Task —
Only the lines containing the string "none" are needed; copy all of them from the listing.

Study material —
--------------------------------------------------

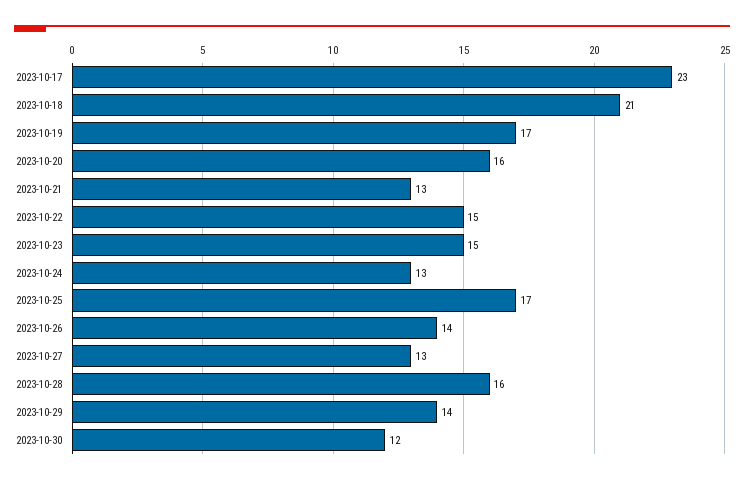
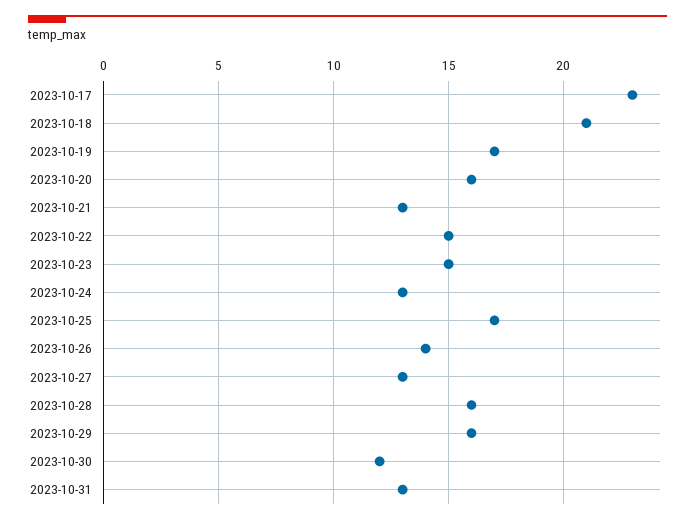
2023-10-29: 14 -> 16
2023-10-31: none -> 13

--------------------------------------------------

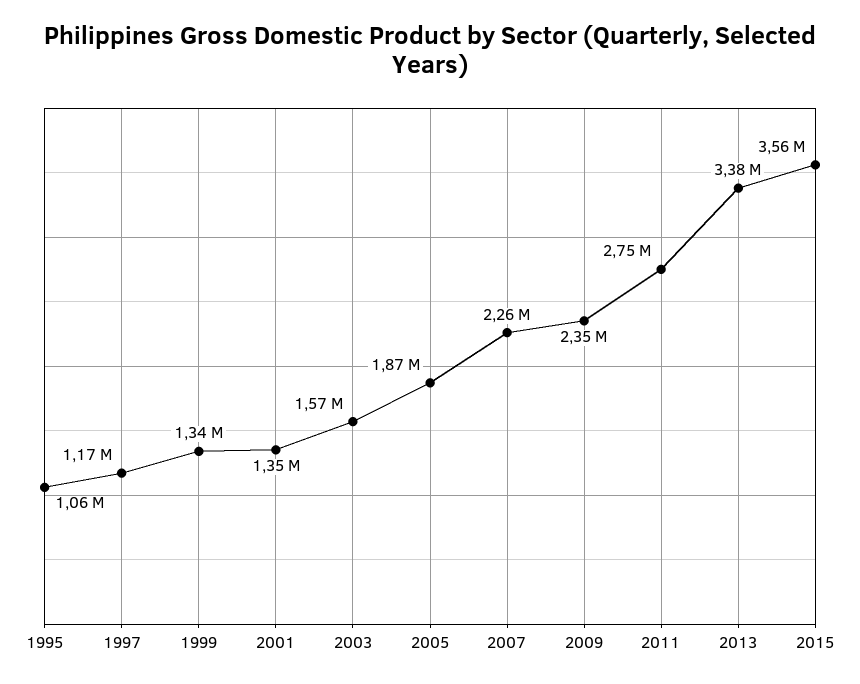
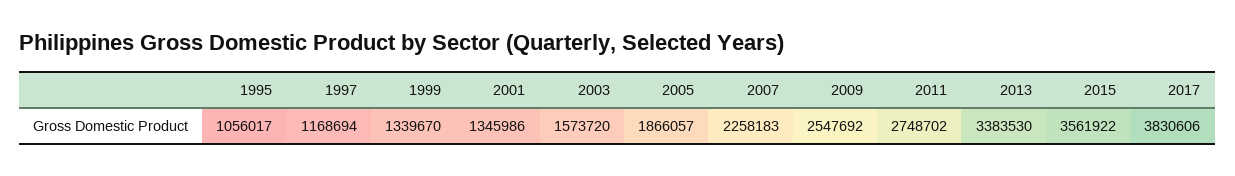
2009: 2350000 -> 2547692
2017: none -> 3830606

--------------------------------------------------

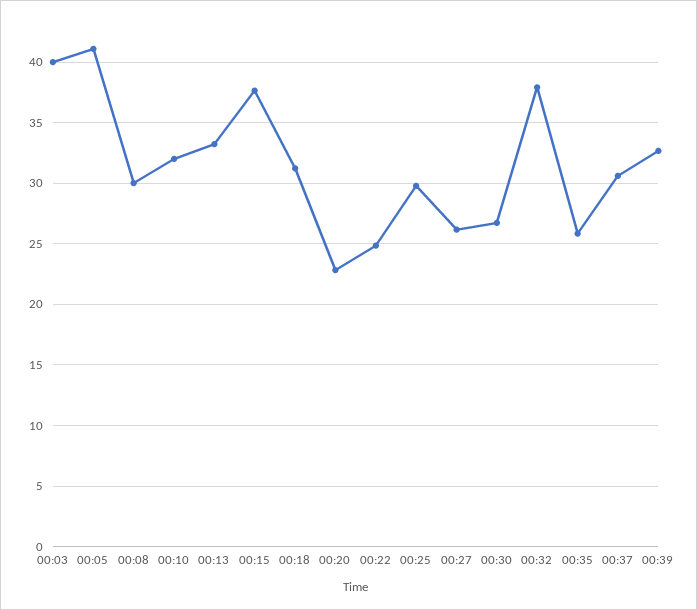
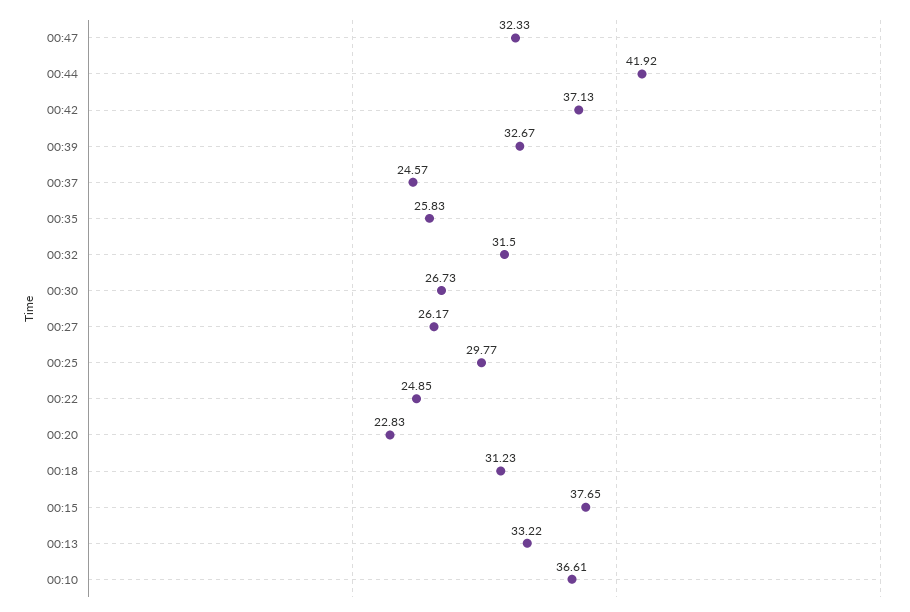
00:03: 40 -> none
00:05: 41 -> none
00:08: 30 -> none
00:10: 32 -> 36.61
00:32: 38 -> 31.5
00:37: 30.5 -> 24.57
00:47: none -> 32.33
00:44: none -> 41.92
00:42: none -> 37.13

--------------------------------------------------

Result of the exercise —
2023-10-31: none -> 13
2017: none -> 3830606
00:03: 40 -> none
00:05: 41 -> none
00:08: 30 -> none
00:47: none -> 32.33
00:44: none -> 41.92
00:42: none -> 37.13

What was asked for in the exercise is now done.